The defendant takes the position that the cases prohibiting the reconstruction of a separately patented element are not pertinent to the issue of infringement of claim 19, covering, not the bar alone, but the machine, in that the bar is not protected by a patent separate and apart from that covering the machine, but only by separate claims in the machine patent. Since each claim is considered in law an independent patent, the essence of this objection lies, as I see it, not so much in the fact that the bar is covered by separate claims in the machine patent, as in the fact that the owner of the patent monopoly to the bar is, and at all times has been, the owner of the patent monopoly to the machine, and that by a sale of the machine he conferred upon the purchaser an implied right to repair the machine, which overrides his patent monopoly for the bar.

This contention presupposes, I think, that, even though the rewinding constitutes a reconstruction, not a repair, of the bar, it nevertheless is but a repair, and not a reconstruction, of the machine. This underlying contention I believe to be sound, for the specification makes clear that the novelty of the machine as a whole is not to be found entirely in the bar. Nevertheless, in order to sustain the main contention of the defendant, it is essential that there be found in the mere sale of the machine by the patentee an implied license, running to the purchaser and subsequent owners of the machine, to make the separately patented parts to repair the machine as a whole. I think such license cannot be inferred from a mere sale.

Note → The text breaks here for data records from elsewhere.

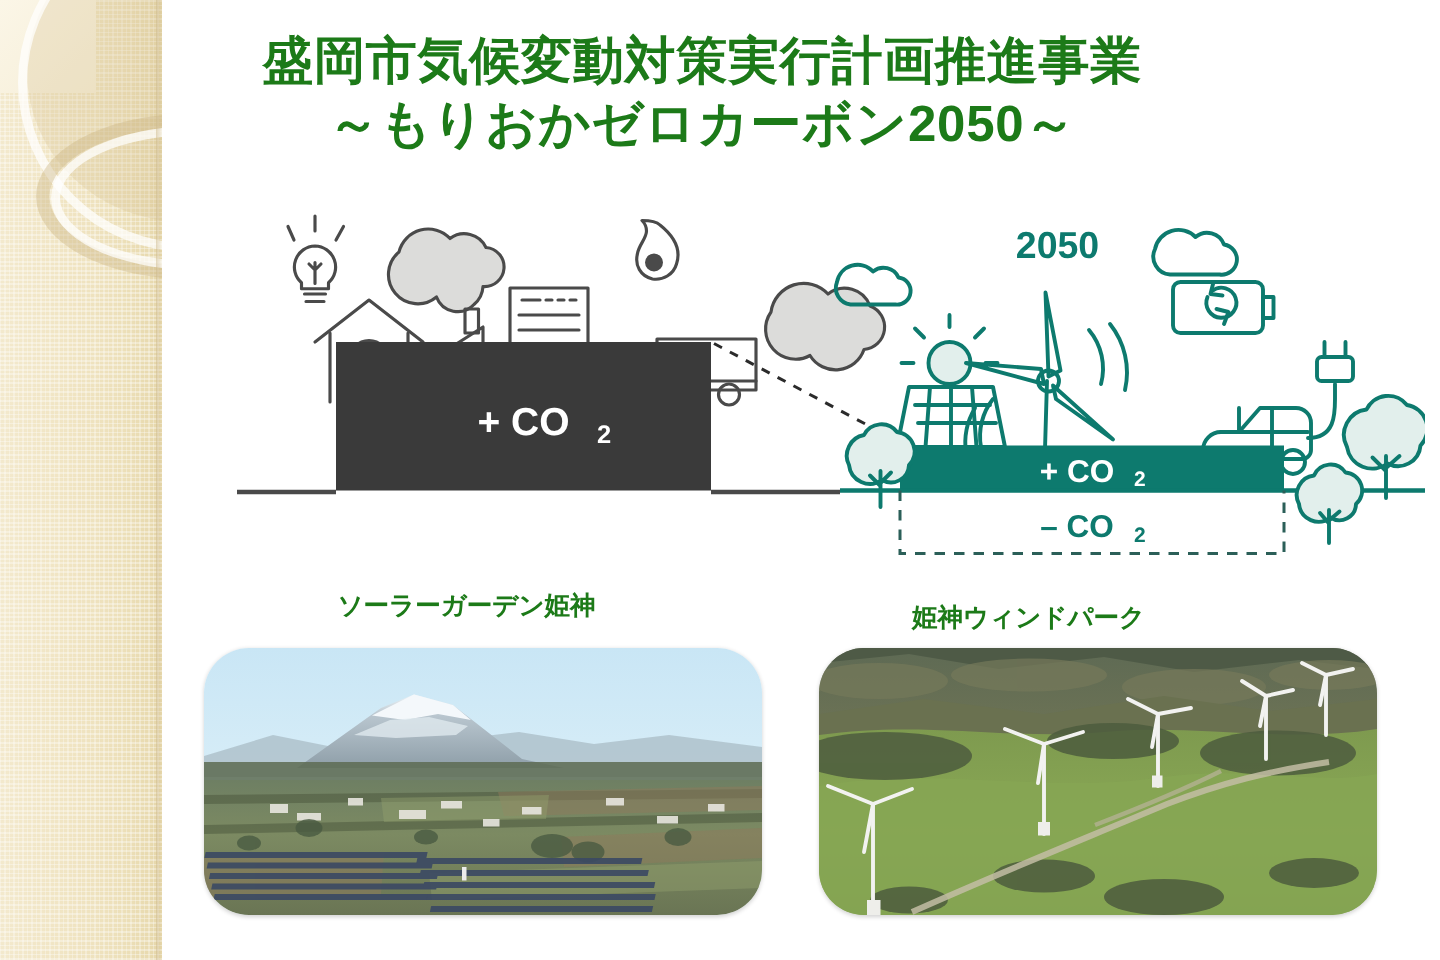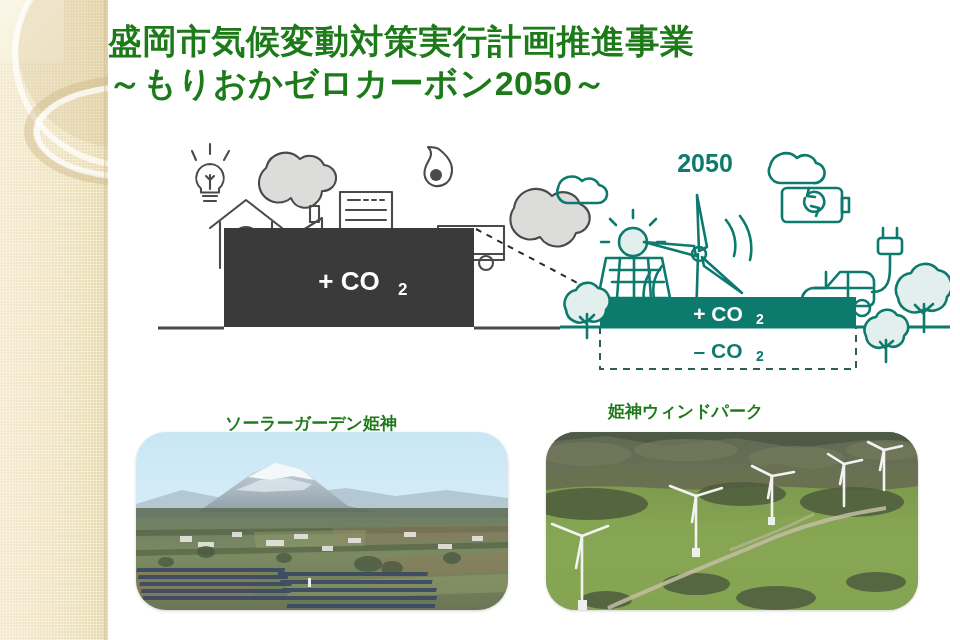--- a/index.html
+++ b/index.html
@@ -23,39 +23,39 @@
     position:absolute;left:0;top:0;width:64px;height:62px;
     background:linear-gradient(135deg,#fbf6e7,#f6eed8);
   }
   .ring{position:absolute;border-radius:50%;border:6px solid rgba(255,255,255,.72);}
   .ring2{position:absolute;border-radius:50%;border:9px solid rgba(202,180,129,.40);}
   .ring-fill{position:absolute;border-radius:50%;background:rgba(216,196,150,.30);}
   .band-edge{position:absolute;left:104px;top:0;width:4px;height:640px;
     background:linear-gradient(90deg,rgba(205,185,140,.55),rgba(255,255,255,0));}
 
   
-  .title-wrap{position:absolute;left:108px;top:22px;width:720px;}
+  .title-wrap{position:absolute;left:108px;top:22px;width:720px;text-align:center;}
   .title-line{
     font-weight:bold;color:#1c7a18;line-height:1.12;letter-spacing:.5px;
     text-shadow:1px 1px 0 rgba(255,255,255,.85), -0.5px -0.5px 0 rgba(255,255,255,.6);
   }
   .t1{font-size:34px;}
   .t2{font-size:34px;margin-top:4px;}
 
   
   .info{position:absolute;left:150px;top:130px;width:800px;height:260px;}
   .info svg{display:block;}
 
   
   .cap{
     position:absolute;font-size:17px;font-weight:bold;color:#1c7a18;
     text-shadow:1px 1px 0 rgba(255,255,255,.8);
     white-space:nowrap;
   }
-  .cap-left{left:225px;top:412px;}
+  .cap-left{left:225px;top:392px;}
   .cap-right{left:608px;top:400px;}
 
   
   .photo{position:absolute;width:372px;height:178px;border-radius:30px;overflow:hidden;
          box-shadow:0 1px 3px rgba(0,0,0,.18);}
   .photo-left{left:136px;top:432px;}
   .photo-right{left:546px;top:432px;}
   .photo svg{display:block;width:372px;height:178px;}
 </style>
 </head>

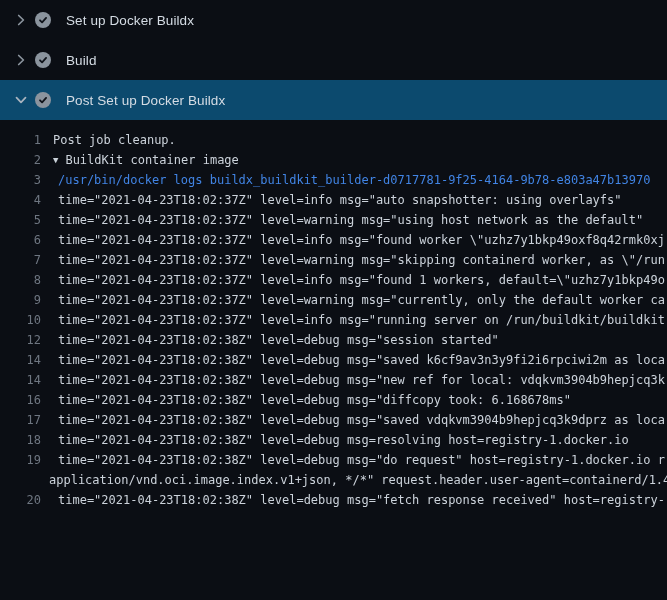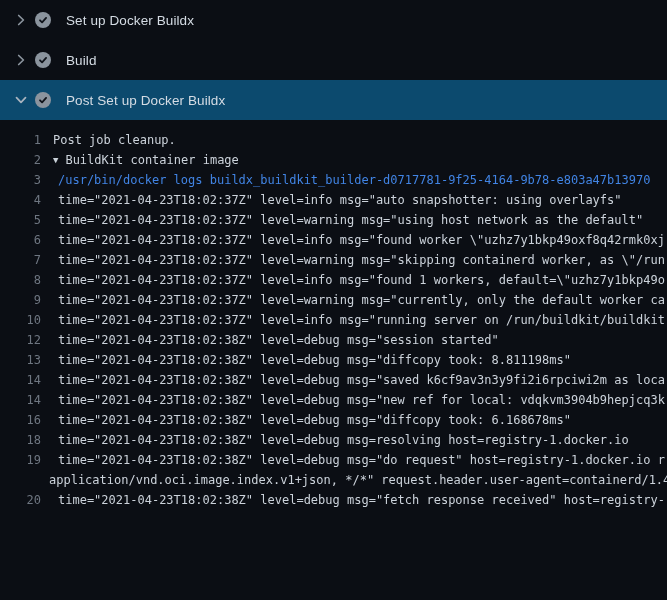--- a/index.html
+++ b/index.html
@@ -151,40 +151,40 @@
     <span class="ln">10</span>
     <span class="lt">time="2021-04-23T18:02:37Z" level=info msg="running server on /run/buildkit/buildkit</span>
   </div>
 
   <div class="log-row child">
     <span class="ln">12</span>
     <span class="lt">time="2021-04-23T18:02:38Z" level=debug msg="session started"</span>
   </div>
 
 
-  <div class="log-row child">
-    <span class="ln">13</span>
-    <span class="lt">time="2021-04-23T18:02:38Z" level=debug msg="diffcopy took: 8.811198ms"</span>
-  </div>
 
   <div class="log-row child">
     <span class="ln">14</span>
     <span class="lt">time="2021-04-23T18:02:38Z" level=debug msg="saved k6cf9av3n3y9fi2i6rpciwi2m as loca</span>
   </div>
 
   <div class="log-row child">
     <span class="ln">14</span>
     <span class="lt">time="2021-04-23T18:02:38Z" level=debug msg="new ref for local: vdqkvm3904b9hepjcq3k</span>
   </div>
 
   <div class="log-row child">
     <span class="ln">16</span>
     <span class="lt">time="2021-04-23T18:02:38Z" level=debug msg="diffcopy took: 6.168678ms"</span>
   </div>
 
+  <div class="log-row child">
+    <span class="ln">17</span>
+    <span class="lt">time="2021-04-23T18:02:38Z" level=debug msg="saved vdqkvm3904b9hepjcq3k9dprz as loca</span>
+  </div>
 
   <div class="log-row child">
     <span class="ln">18</span>
     <span class="lt">time="2021-04-23T18:02:38Z" level=debug msg=resolving host=registry-1.docker.io</span>
   </div>
 
   <div class="log-row child">
     <span class="ln">19</span>
     <span class="lt">time="2021-04-23T18:02:38Z" level=debug msg="do request" host=registry-1.docker.io r</span>
   </div>

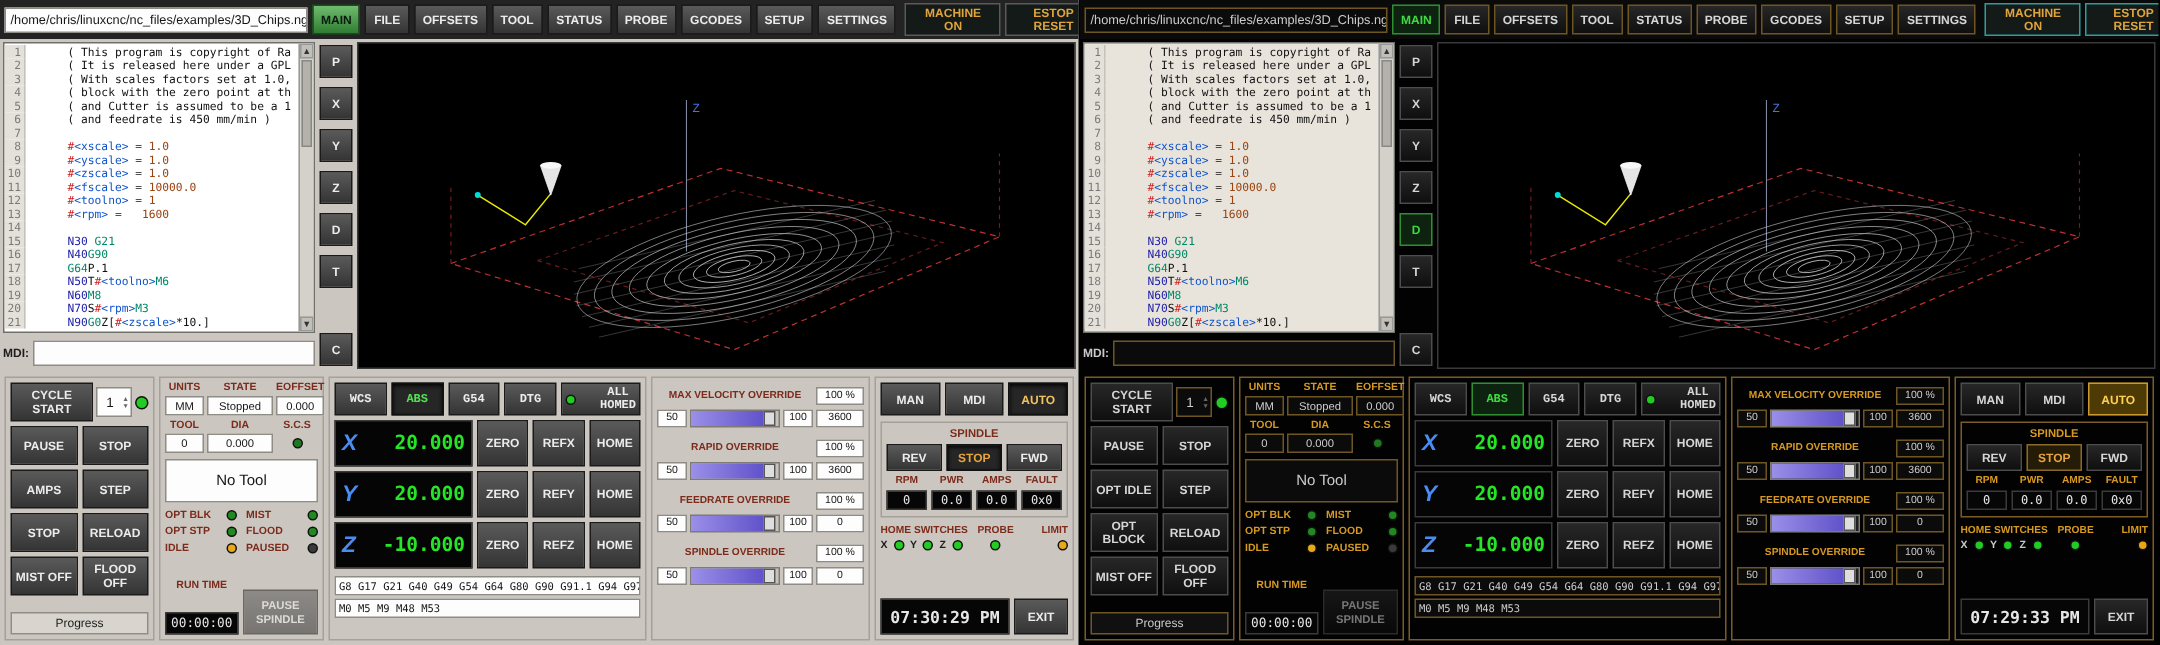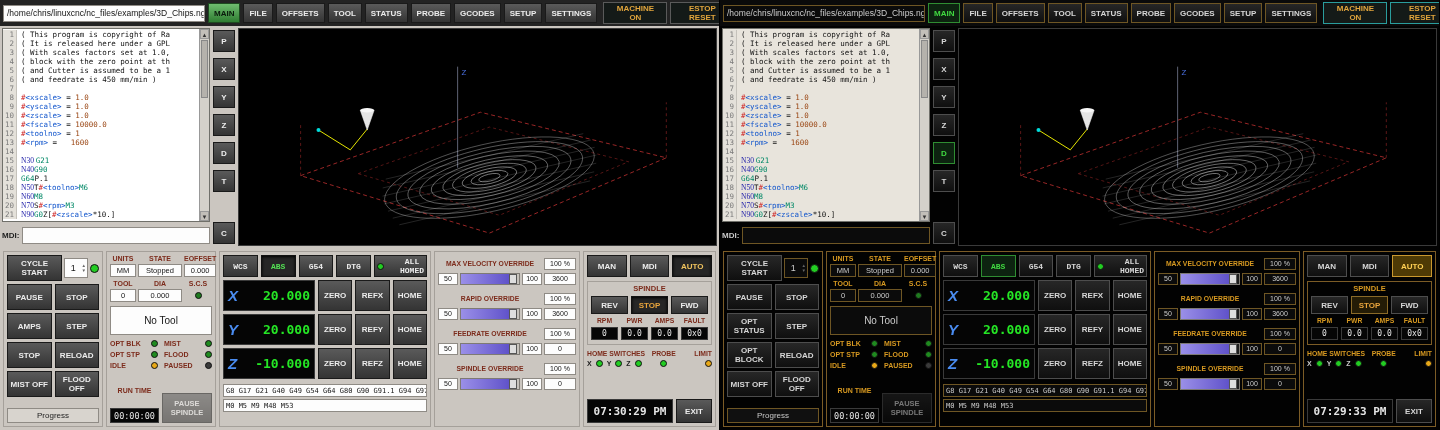--- a/index.html
+++ b/index.html
@@ -34,22 +34,22 @@
   .tb-spacer{flex:1;}
   .mach-btn{width:64px;height:22px;display:flex;flex-direction:column;align-items:center;justify-content:center;line-height:9px;font-size:8px;font-weight:bold;background:#141a18;color:#e0a43c;border:1px solid var(--mach-border);font-family:inherit;cursor:pointer;flex:none;}
 
   
   .mainrow{flex:none;height:222px;display:flex;padding:2px;gap:2px;}
   .left-col{width:208px;display:flex;flex-direction:column;gap:2px;flex:none;}
   .gcode-editor{flex:1;background:var(--editor-bg);border:1px solid #70706a;display:flex;overflow:hidden;}
   .gcode-lines{flex:1;font-family:"DejaVu Sans Mono",monospace;font-size:7.5px;line-height:9px;overflow:hidden;padding-top:1px;color:#111;}
   .gline{display:flex;white-space:pre;}
   .lnum{width:14px;text-align:right;padding-right:2px;color:#7a7a7a;background:#e4e1da;border-right:1px solid #c5c2bb;flex:none;}
-  .lcode{padding-left:4px;}
-  .c-cm{color:#111;} .c-op{color:#c22;} .c-var{color:#15c;} .c-pl{color:#111;} .c-num{color:#941;} .c-nw{color:#22a;font-family:Liberation Serif, serif;} .c-gw{color:#086;} .c-mw{color:#086;}
+  .lcode{padding-left:4px;margin-left:24px;}
+  .c-cm{color:#111;} .c-op{color:#c22;} .c-var{color:#15c;} .c-pl{color:#111;} .c-num{color:#941;} .c-nw{color:#22a;} .c-gw{color:#086;} .c-mw{color:#086;}
   .scrollbar{width:10px;background:#d4d1ca;border-left:1px solid #999;display:flex;flex-direction:column;font-size:6px;color:#333;flex:none;}
   .sb-btn{height:10px;text-align:center;line-height:10px;background:#c2bfb9;border:1px solid #999;cursor:pointer;}
   .sb-thumb{height:58px;margin:1px;background:#b5b2ac;border:1px solid #888;cursor:pointer;}
   .sb-space{flex:1;}
   .mdi-row{height:22px;display:flex;align-items:center;gap:3px;flex:none;}
   .mdi-label{font-size:8px;font-weight:bold;color:var(--text);}
   .mdi-input{flex:1;height:17px;background:var(--entry-bg);border:1px solid var(--entry-border);color:var(--entry-text);font-size:9px;font-family:inherit;padding:0 3px;}
 
   .view-col{width:24px;display:flex;flex-direction:column;gap:6px;align-items:center;padding:2px 0;flex:none;}
   .view-btn{width:22px;height:22px;font-size:10px;flex:none;}
@@ -638,21 +638,21 @@
           <span class="spin-arrows">
             <span>▲</span>
             <span>▼</span>
           </span>
         </div>
         <span class="led" style="background: rgb(34, 204, 34);"></span>
       </div>
       <div class="ctl-grid">
         <button class="btn ctl-btn">PAUSE</button>
         <button class="btn ctl-btn">STOP</button>
-        <button class="btn ctl-btn">OPT STATUS</button>
+        <button class="btn ctl-btn">OPT IDLE</button>
         <button class="btn ctl-btn">STEP</button>
         <button class="btn ctl-btn">OPT BLOCK</button>
         <button class="btn ctl-btn">RELOAD</button>
         <button class="btn ctl-btn">MIST OFF</button>
         <button class="btn ctl-btn">FLOOD OFF</button>
       </div>
       <div class="progress">
         <span>Progress</span>
       </div>
     </div>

The foregoing conclusion is arrived at upon the assumption that the title to the equalizer bars rewound by the defendant was in the defendant. But the evidence discloses that the machine and bars were acquired by the defendant at a public sale of the assets of a bankrupt. The evidence likewise is that the machine was purchased by the bankrupt outright from a licensee of the owner of the patent, but the equalizer bars were obtained by the bankrupt under a special agreement specifying that the title to the bars should remain in the seller of the machine, and that the bars should be returned to him for rewinding at a specified cost. The defendant acquired, as I view it, no greater title to the bars and machine than the bankrupt had. Consequently the defendant was without the right of ownership of the bars, upon which is based the doctrine of the right to repair.

I am of the opinion that claims 20 and 22, which seem to be directed to a bar constructed otherwise than by winding a wire helically about a rod, and claim 19, have not been infringed, but that claims 21 and 23 have been infringed by the defendant.